Provided records =>

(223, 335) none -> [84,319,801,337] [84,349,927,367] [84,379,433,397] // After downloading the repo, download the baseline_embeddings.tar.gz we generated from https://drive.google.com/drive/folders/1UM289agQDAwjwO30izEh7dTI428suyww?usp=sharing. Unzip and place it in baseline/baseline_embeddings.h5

--

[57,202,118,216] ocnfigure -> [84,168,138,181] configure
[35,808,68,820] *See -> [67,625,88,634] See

==

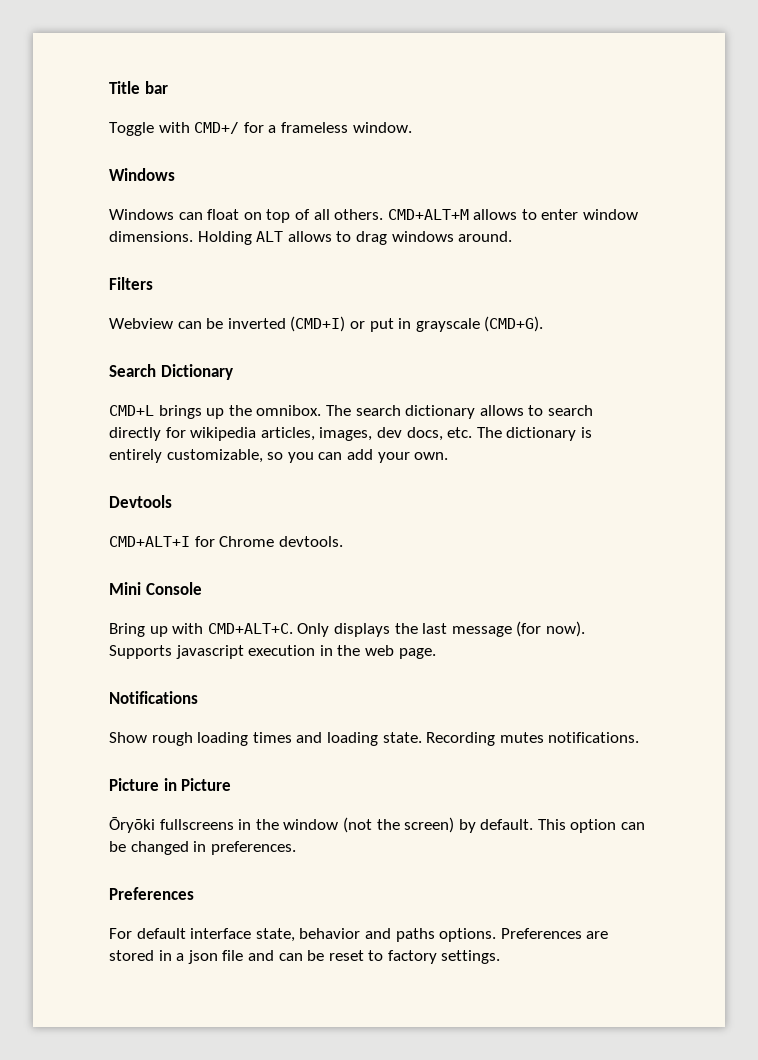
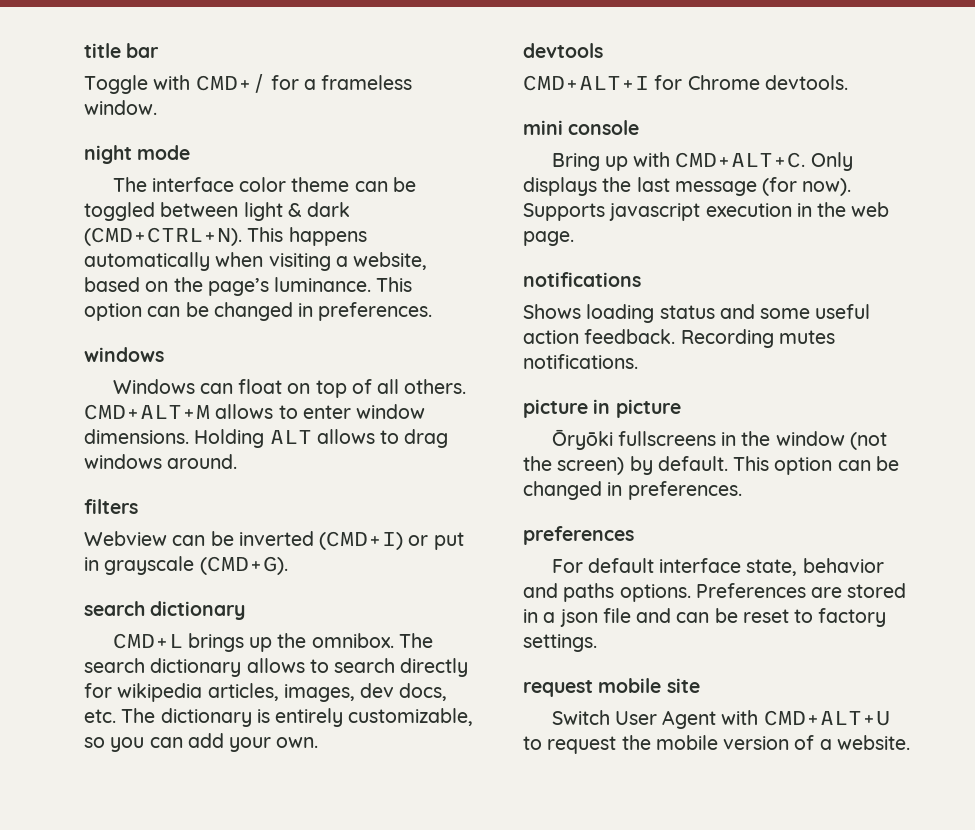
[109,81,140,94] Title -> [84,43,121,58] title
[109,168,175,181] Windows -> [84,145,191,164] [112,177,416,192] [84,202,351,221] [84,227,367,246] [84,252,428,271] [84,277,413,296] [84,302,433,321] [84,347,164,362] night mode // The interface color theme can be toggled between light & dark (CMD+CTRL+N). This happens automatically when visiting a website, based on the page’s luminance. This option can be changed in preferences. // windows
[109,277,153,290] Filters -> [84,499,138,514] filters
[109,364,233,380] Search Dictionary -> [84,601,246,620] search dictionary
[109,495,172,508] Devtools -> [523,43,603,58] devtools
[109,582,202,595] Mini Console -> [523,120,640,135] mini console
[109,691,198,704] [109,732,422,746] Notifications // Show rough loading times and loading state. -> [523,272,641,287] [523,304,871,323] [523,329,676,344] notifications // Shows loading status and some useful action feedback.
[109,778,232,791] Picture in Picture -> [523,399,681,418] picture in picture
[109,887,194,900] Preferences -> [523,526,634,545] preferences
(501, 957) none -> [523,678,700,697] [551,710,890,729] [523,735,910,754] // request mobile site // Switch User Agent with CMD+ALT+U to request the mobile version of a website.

Task goal => Which lines run from the one holding "[109,778,232,791] Picture in" through the one holding "(501, 957) none" in the records above? Repeat them exactly, both included, and nothing more.

Exercise answer =>
[109,778,232,791] Picture in Picture -> [523,399,681,418] picture in picture
[109,887,194,900] Preferences -> [523,526,634,545] preferences
(501, 957) none -> [523,678,700,697] [551,710,890,729] [523,735,910,754] // request mobile site // Switch User Agent with CMD+ALT+U to request the mobile version of a website.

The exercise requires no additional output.